Rozman C, Hernandez-Nieto L, Montserrat E, Brugues R
Br J Haematol. 1981 Apr;47(4):529-37. doi: 10.1111/j.1365-2141.1981.tb02681.x.
Bone-marrow biopsy has been performed in 63 cases of chronic lymphocytic leukaemia (CLL). Four different histological patterns were observed: (a) interstitial (lymphoid infiltration without displacement of fat cells) in 12 cases; (b) nodular (abnormal lymphoid nodules without interstitial infiltration) in 10 cases; (c) mixed (combination of the first two patterns) in 21 cases; and (d) diffuse (replacement of both haemopoietic and fat cells by lymphoid infiltration) in 20 cases. Statistical analysis of actuarial curves showed a significant difference of survival probability according to the bone marrow infiltration patterns. Thus, in patients with interstitial or nodular patterns the life expectancy is significantly longer than in those with mixed or diffuse patterns. furthermore, a significant degree of correlation between bone marrow infiltration patterns and different methods of clinical staging in CLL was apparent. The different bone marrow infiltration patterns in CLL probably reflects variations in the amount of lymphoid accumulation during the natural course of this disease. Because of its prognostic significance, bone marrow biopsy should have a place in CLL evaluation and staging.

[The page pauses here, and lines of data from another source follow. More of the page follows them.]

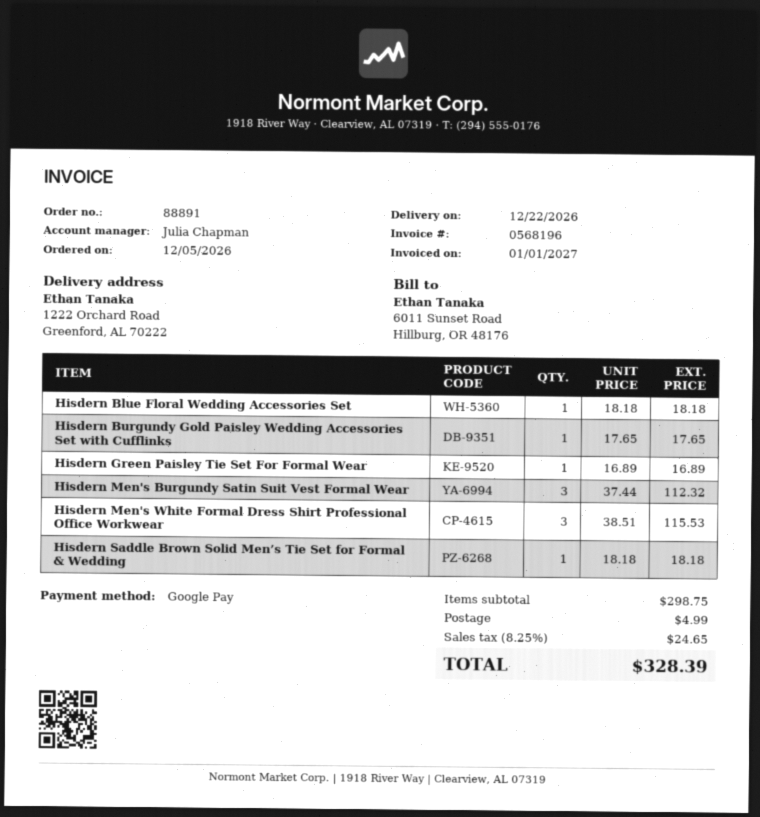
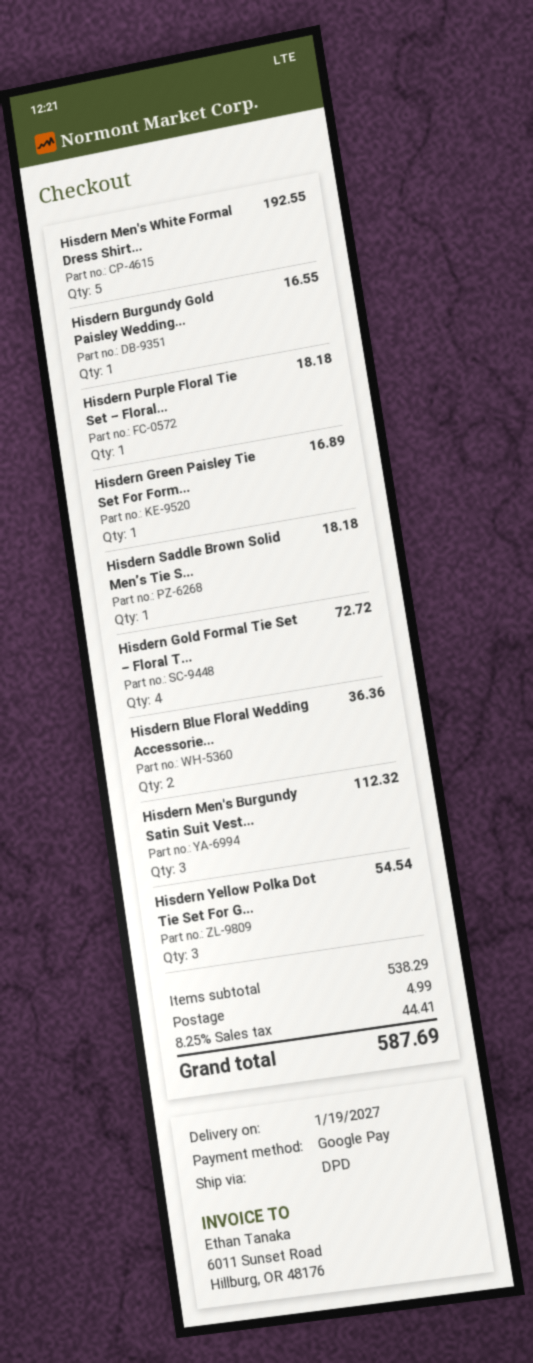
delivery date: 2026-12-22 -> 2027-01-19
Hisdern Blue Floral Wedding Accessories Set: 1 for 18.18 -> 2 for 36.36
Hisdern Burgundy Gold Paisley Wedding Accessories Set with Cufflinks: 1 for 17.65 -> 1 for 16.55
Hisdern Men's White Formal Dress Shirt Professional Office Workwear: 3 for 115.53 -> 5 for 192.55
Hisdern Purple Floral Tie Set – Floral...: none -> 1 for 18.18
Hisdern Gold Formal Tie Set – Floral T...: none -> 4 for 72.72
Hisdern Yellow Polka Dot Tie Set For G...: none -> 3 for 54.54
subtotal: 298.75 -> 538.29
tax: 8.25% = 24.65 -> 8.25% = 44.41
total: 328.39 -> 587.69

对63例慢性淋巴细胞白血病(CLL)患者进行了骨髓活检。观察到四种不同的组织学模式:(a)间质型(淋巴细胞浸润,脂肪细胞未被取代)12例;(b)结节型(异常淋巴结节,无间质浸润)10例;(c)混合型(前两种模式的组合)21例;(d)弥漫型(造血细胞和脂肪细胞均被淋巴细胞浸润取代)20例。精算曲线的统计分析显示,根据骨髓浸润模式,生存概率存在显著差异。因此,间质型或结节型患者的预期寿命明显长于混合型或弥漫型患者。此外,CLL患者的骨髓浸润模式与不同临床分期方法之间存在显著相关性。CLL中不同的骨髓浸润模式可能反映了该疾病自然病程中淋巴细胞积聚量的变化。由于其预后意义,骨髓活检在CLL评估和分期中应占有一席之地。